4. Perform a statistical analysis (e.g. error propagation) and present results.

A dedicated python library, i.e. a folder with already written code, located in
`HelpCode`, have been implemented for the data analysis connected to the labs in
FYSC12 Nuclear Physics. The folder comprises functions that support 1-3 of the
above-mentioned steps.

Full Python3 coding examples of how to perform the different steps of the data
analysis is given below. Every example is finished with a template of how the
`HelpCode`-folder can be used to perform the same calculations.


## Importing python packages <a name="import"></a>

Here is **the full list of packages** needed to run the code in this Jupyter Notebook. 

In [1]:
# Packages to help importing files 
import sys, os
sys.path.append('../')

# Package that supports working with large arrays
import numpy as np  

# Package for plotting 
import matplotlib   # choose a backend for web applications; remove for stand-alone applications:
matplotlib.use('Agg') # enable interactive notebook plots (alternative: use 'inline' instead of 'notebook'/'widget' for static images)
%matplotlib notebook

#The following line is the ONLY one needed in stand-alone applications!
import matplotlib.pyplot as plt

# Function that fits a curve to data 
from scipy.optimize import curve_fit


%load_ext autoreload
%autoreload 2
# Custom pakages prepared for you to use when analyzing experimental data from labs 
import fithelpers, histhelpers, MCA, fittingFunctions

Inserting parent directory to the path such that the analysis code in `fithelpers.py`, `histhelpers.py` and `MCA.py` can be found by `python`.

In [2]:
from IPython.core.display import display, HTML
display(HTML("<style>.container { width:100% !important; }</style>"))

--------------------------------------------------------------------------------------------------------------

## Test histogram

In [3]:
x = [0.5, 1.5, 2.5, 3.5, 4.5]
y = [10, 11, 5, 4, 15]

In [4]:
plt.figure()
# with the data read in with the first routine
plt.step(x, y, where='mid')

plt.show()
plt.title("Test spectrum")
plt.xlabel("Channels")
plt.ylabel("Counts")

<IPython.core.display.Javascript object>

Text(0, 0.5, 'Counts')

## Read experimental data from file <a name="read"></a>

### Loading spectrum <a name="help1"></a>

With the help of the function `load_spectrum` from package `MCA` one can read the experimental data from one data file as follows:

In [5]:
data = MCA.load_spectrum("test_data.Spe")

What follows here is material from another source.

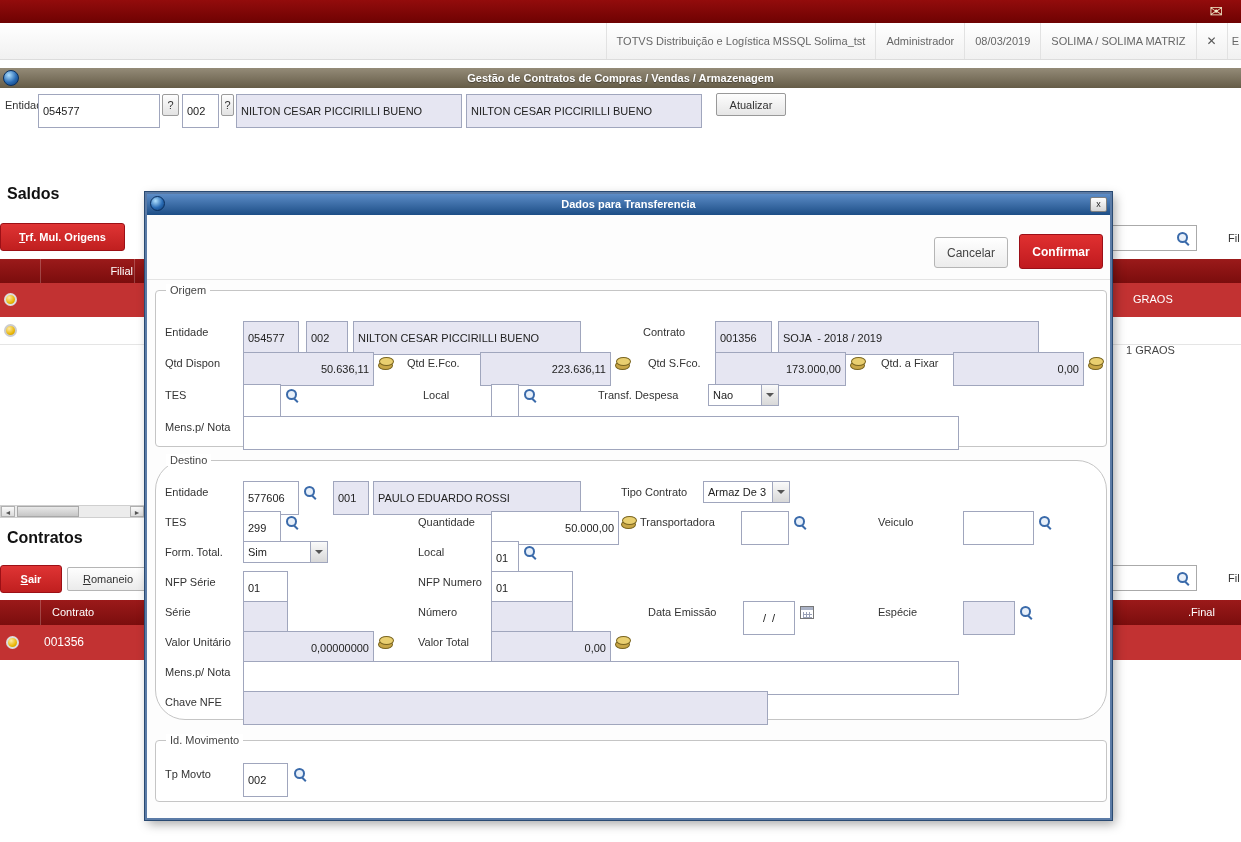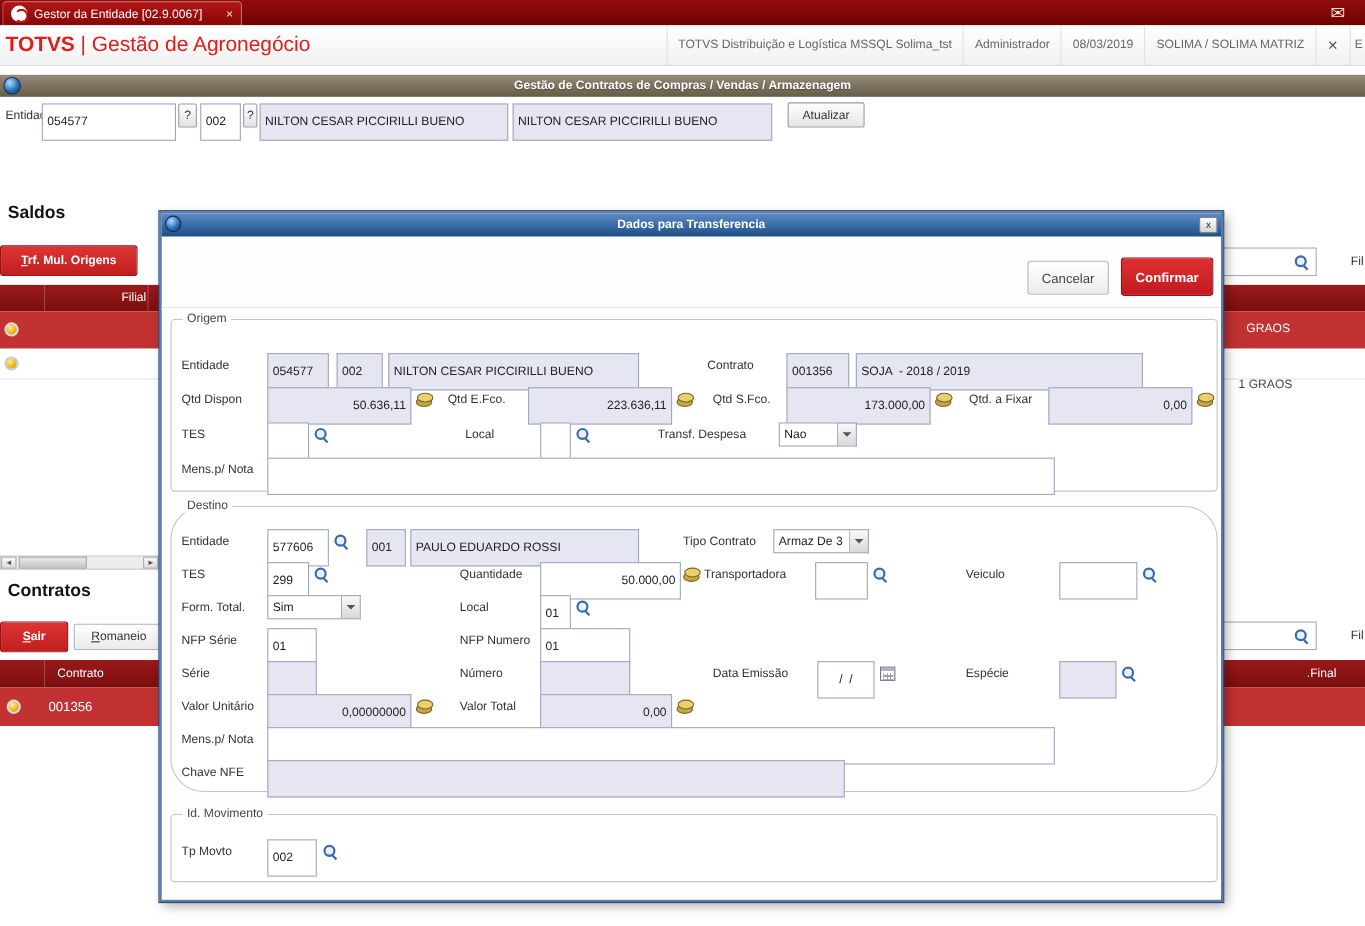"Gestor da Entidade [02.9.0067]" div.tab { html: <div> <span></span> <span>Gestor da Entidade [02.9.0067]</span> <span>×</span> </div> -> none }
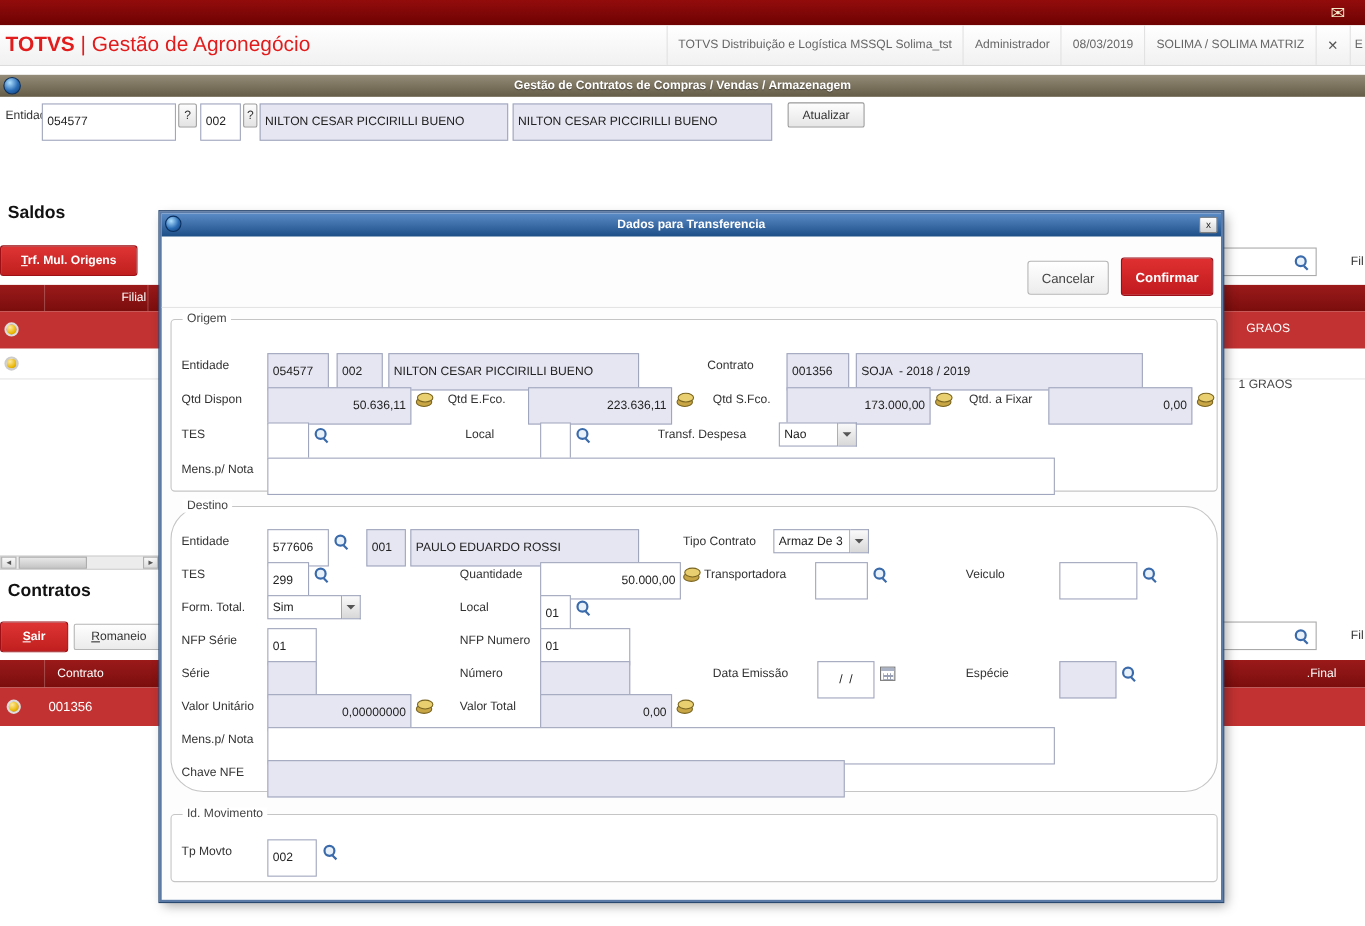"TOTVS | Gestão de Agronegócio" div.brand { html: <div> <b>TOTVS</b> <span>| Gestão de Agronegócio</span> </div> -> none }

_If you are interested in how to read and write files in Python see e.g. http://www.pythonforbeginners.com/files/reading-and-writing-files-in-python or you could have a look at the source code in [MCA.py](../MCA.py)._

`data` is an object of a class `Spectrum` in which we store channels in `x` variable and counts in `y` (cf. [MCA.py](../MCA.py)). See for instance: 

In [6]:
print('x = ', data.x)
print('y = ', data.y)

x =  [5.0000e-01 1.5000e+00 2.5000e+00 ... 8.1895e+03 8.1905e+03 8.1915e+03]
y =  [0. 0. 0. ... 0. 0. 0.]


## Plotting the data <a name="plot"></a>

It is always good to visualise your data. This is how you can plot and visualise it:

In [7]:
plt.figure(figsize=(12, 8))
# with the data read in with the first routine
plt.step(data.x, data.y, where='mid')

plt.show()
plt.title("Test spectrum")
plt.xlabel("Channels")
plt.ylabel("Counts")

#plt.savefig("test_spectrum.png") #This is how you save the figure

## Could be useful to see this in log scale..?
#plt.yscale('log')
#plt.ylim(ymin=1)

<IPython.core.display.Javascript object>

Text(0, 0.5, 'Counts')

## Analyzing data <a name="fit"></a>

In $\gamma$-ray (or other radiation) spectroscopy measurements, the goal is usually to determine the energy and the intensity of the radiation. To find the energy, the centroid of a peak must be determined. Area of the peak represents to the intensity of the radiation. A good way to find the peak centroid and area is to fit a Gaussian to the peak. 


### Fitting a Gaussian <a name="gaussian"></a>

Read up on the Gaussian function here: [https://en.wikipedia.org/wiki/Gaussian_function](https://en.wikipedia.org/wiki/Gaussian_function)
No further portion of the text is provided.